Shì sǎo Xiōngnú bù gù shēn, wǔ qiān diāo jǐn sàng hú chén.
"Sworn to sweep the Xiongnu aside, fearless of death— Five thousand sable-clad elites lost to barbarian dust."
The opening line's "sworn" (誓) captures the soldiers' tragic valor. "Sable-clad elites" (貂锦) symbolize military prestige, yet these honored warriors perish en masse. "Lost to barbarian dust" (丧胡尘) implies blood-soaked sands and unburied bones—no battle is depicted, yet the reader stands amid its carnage. This couplet glorifies bravery, setting up the emotional pivot that follows.
Second Couplet: « 可怜无定河边骨,犹是深闺梦里人。 »
Kělián Wúdìng hé biān gǔ, yóu shì shēnguī mèng lǐ rén.
"Pity the bones by Wuding River's flow— Still the man of her dreams in some far boudoir."

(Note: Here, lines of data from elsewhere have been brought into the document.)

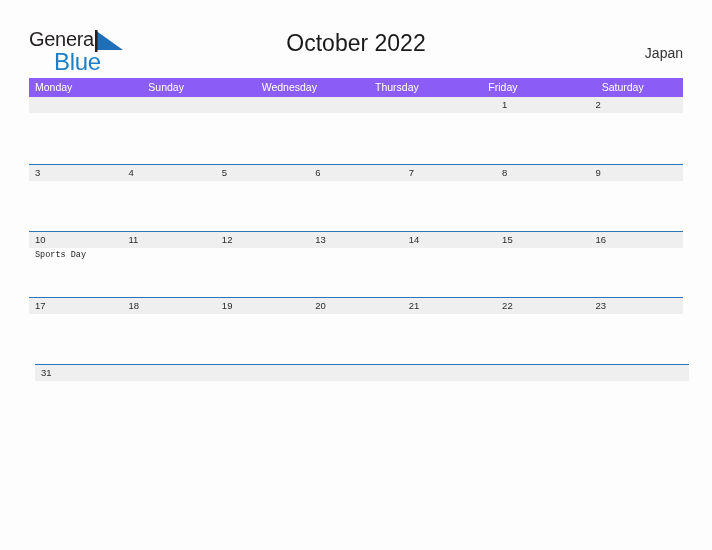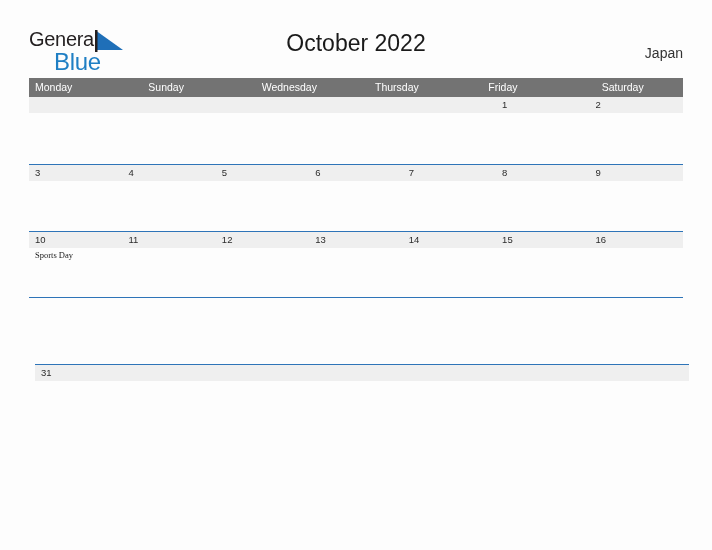--- a/index.html
+++ b/index.html
@@ -91,21 +91,21 @@
     position: absolute;
     left: 29px;
     top: 78px;
     width: 654px;
   }
 
   .weekday-row {
     display: flex;
     width: 654px;
     height: 19px;
-    background: #737373;
+    background: #8b5cf6;
     gap: 26px;
   }
   .weekday-cell {
     flex: 1 1 0;
     color: #ffffff;
     font-size: 10.5px;
     line-height: 19px;
     padding-left: 6px;
     box-sizing: border-box;
     font-family: "Liberation Sans", sans-serif;
@@ -152,21 +152,21 @@
   }
 
   .event-cell {
     flex: 1 1 0;
     padding-left: 6px;
     padding-top: 2px;
     box-sizing: border-box;
     font-size: 8.5px;
     line-height: 11px;
     color: #1a1a1a;
-    font-family: Liberation Serif, serif;
+    font-family: Liberation Mono, monospace;
     white-space: nowrap;
     overflow: hidden;
   }
 </style>
 </head>
 <body>
 
 <div class="page">
 
   <div class="header">
@@ -251,20 +251,29 @@
             <div class="event-cell">Sports Day</div>
             <div class="event-cell"></div>
             <div class="event-cell"></div>
             <div class="event-cell"></div>
             <div class="event-cell"></div>
             <div class="event-cell"></div>
             <div class="event-cell"></div>
           </div>
         </div>
         <div class="week-row">
+          <div class="day-band">
+            <div class="daynum-cell">17</div>
+            <div class="daynum-cell">18</div>
+            <div class="daynum-cell">19</div>
+            <div class="daynum-cell">20</div>
+            <div class="daynum-cell">21</div>
+            <div class="daynum-cell">22</div>
+            <div class="daynum-cell">23</div>
+          </div>
           <div class="day-body">
             <div class="event-cell"></div>
             <div class="event-cell"></div>
             <div class="event-cell"></div>
             <div class="event-cell"></div>
             <div class="event-cell"></div>
             <div class="event-cell"></div>
             <div class="event-cell"></div>
           </div>
         </div>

The tone shifts abruptly from heroic to elegiac. "Pity" (可怜) voices the poet's grief, while "Wuding River" (无定河, "River of No Certainty") becomes a grave-marker. "The man of her dreams" (梦里人) reflects the wife's enduring hope—her husband now bones, yet alive in her sleep. This jarring but visceral contrast deepens the tragedy: she may never know his fate, still whispering his name in dreams. With minimal strokes, the couplet etches war's cruelest human cost.
Holistic Appreciation
The poem's power lies in its stark juxtaposition: the soldiers' fearless sacrifice versus the wives' unbidden devotion. This rift between "heroic ideal" and "harsh reality" stirs awe for their courage, then horror at war's indiscriminate ruin. Without explicit condemnation, the poet uses bones and dreams to lay bare war's destruction of human bonds—a critique all the more piercing for its subtlety.
Artistic Merits
- Structural Precision: Four lines, two couplets, yet traversing passion to sorrow, battlefield to boudoir, reality to dreamscape.
- Symbolic Richness: Contrasts like "sable-clad elites" versus "dream man," "barbarian dust" versus "Wuding River" amplify the poem's tension.
- Dual Aesthetics: Blending frontier poetry's boldness with lyricism's tenderness, it becomes a genre-defying classic.
Insights
Beyond honoring the dead, this poem mourns shattered families. It reminds us that war severs life's most sacred threads—love, kinship, home. The poet's true critique targets not enemies, but war itself, and the rulers who trade lives for conquest. Such humanist resonance makes this Tang-era lament timeless.
Poem translator
Kiang Kanghu
Chen Tao (陈陶) was a poet of the Late Tang Dynasty, a native of Poyang, Jiangxi Province. Most of his poems are about landscapes, but there are also some that express his feelings of being unrecognized. He was famous for his poems and traveled to Chang'an, but he failed to get a scholarship.